Every plant that would possibly grow in this climate could be found on the estate where the new Marland Mansion was being built. Henry Hatashita, Marland's gardener, patterned the sixty acres of magnificent gardens after the formal gardens of Hampton Court in England. Workmen installed lead gutters, drain pipes and water boxes, bearing the initial "M", and the date "1927." The drainage of the south terrace came through a carved head of Pan, emptying the runoff from his mouth into the well under the front terrace.
The Poncan Theatre opened on Sept. 20, with seating for 1200. Originally designed as a vaudeville house and silent movie theatre, it cost $200,000 to construct, plus $80,000 for the technical equipment. They also installed a new $22,500 Wurlitzer pipe organ.
WBBZ Radio, a touring radio station from Indianapolis on the Redpath Chautauqua Circuit, began broadcasting from the stage of the brand new Poncan Theatre. The first "talkie" movie was produced – The Jazz Singer, starring Al Jolson.
Chris and Kitty Williams gave birth to triplets, Clarence Northcutt (named for the doctor who delivered the babies), Donald Worthington, and Davis Christopher, better known as Doc, Don and Chris. They were the first triplets born in Ponca City.
On Oct. 21, Colonel Joe Miller of the 101 Ranch was killed by carbon monoxide gas in the garage of his newly completed ranch home.
The Ponca City News headline on Dec. 11 read: "Marland Educational Plant to be Started Near Here at Once." The first unit of a school and recreation plant was getting under way on a site near the Rock Cliff Country Club.

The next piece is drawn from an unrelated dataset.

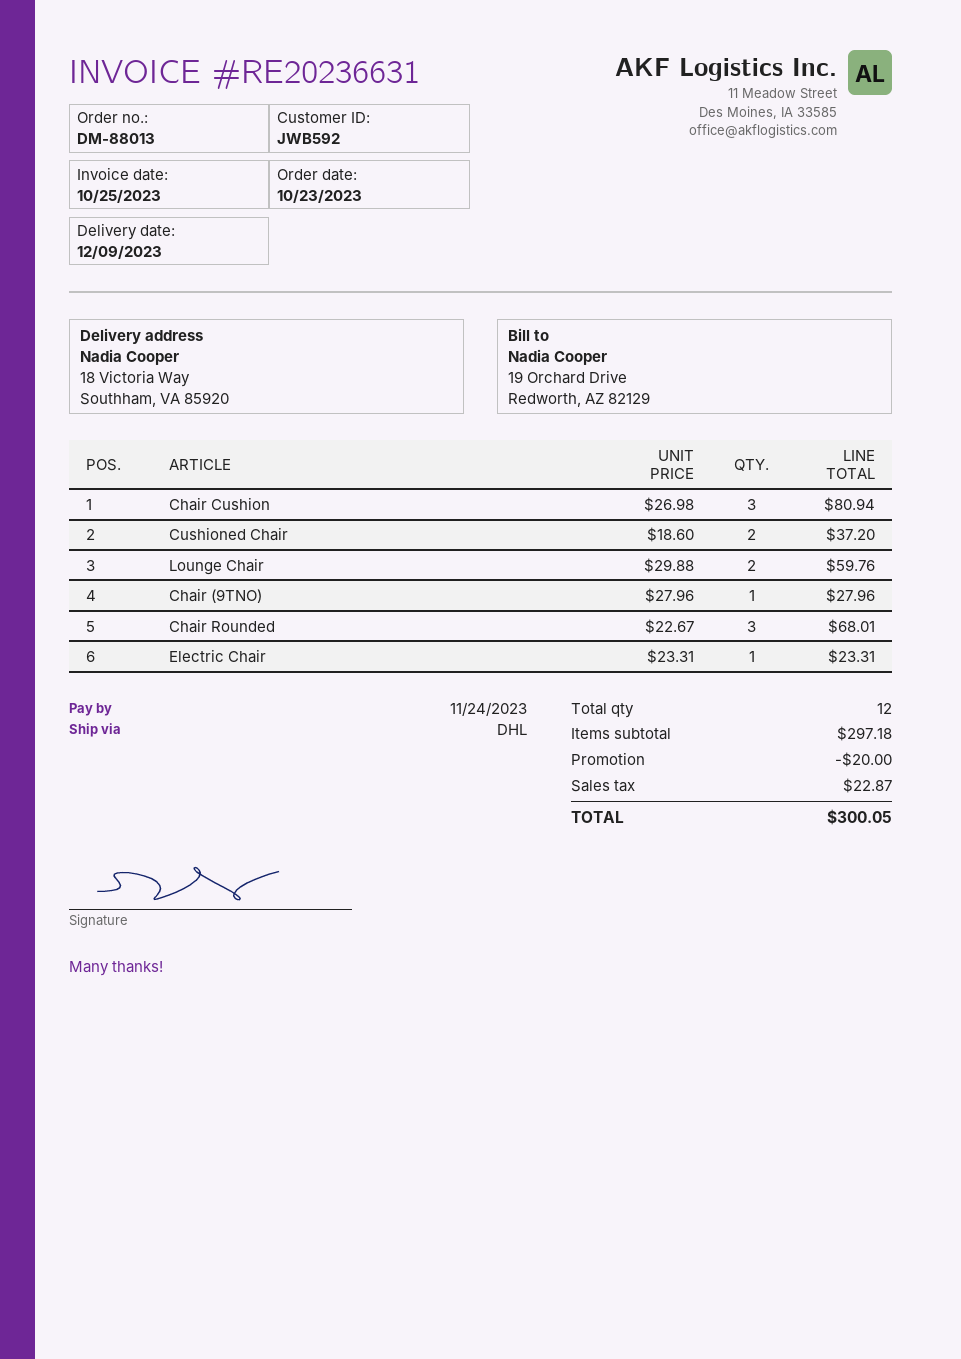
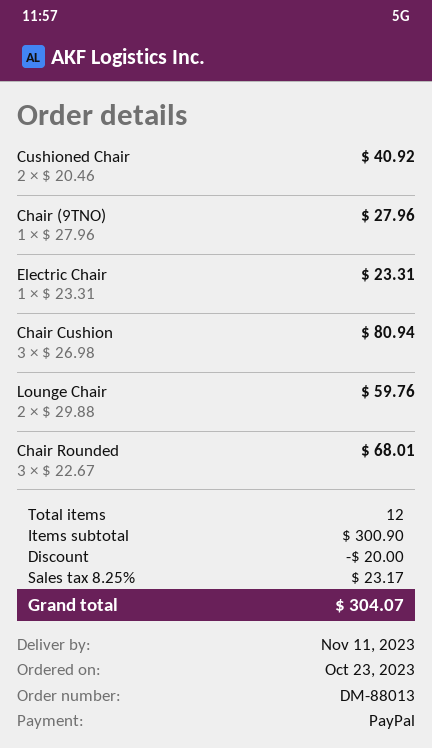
delivery date: 2023-12-09 -> 2023-11-11
Cushioned Chair: 2 x 18.60 = 37.20 -> 2 x 20.46 = 40.92
subtotal: 297.18 -> 300.90
tax: 22.87 -> 23.17
total: 300.05 -> 304.07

Marland Refining Company occupied spacious offices on the 17th floor of 50 Broadway, New York City. The New York District of Marland Oil now had a retail department that maintained 48 service stations in New Jersey.
Lew Wentz purchased the first Model A Ford to be sold in Oklahoma.
The stone entrance to Pioneer Park, at the north end of the Historic Gateway District on Sixth Street was built as a memorial to Charles H. Ruby, Pioneer Gas Prospector, 1843-1921 – First Gas Found in 1905."
Lew Wentz received permission from the commissioners to show free movies at the City Auditorium.
Fairfax Mayor Dale Beaver had the winning turtle in the 101 Ranch Terrapin Derby. He purchased his own drug store with the $3780 winnings.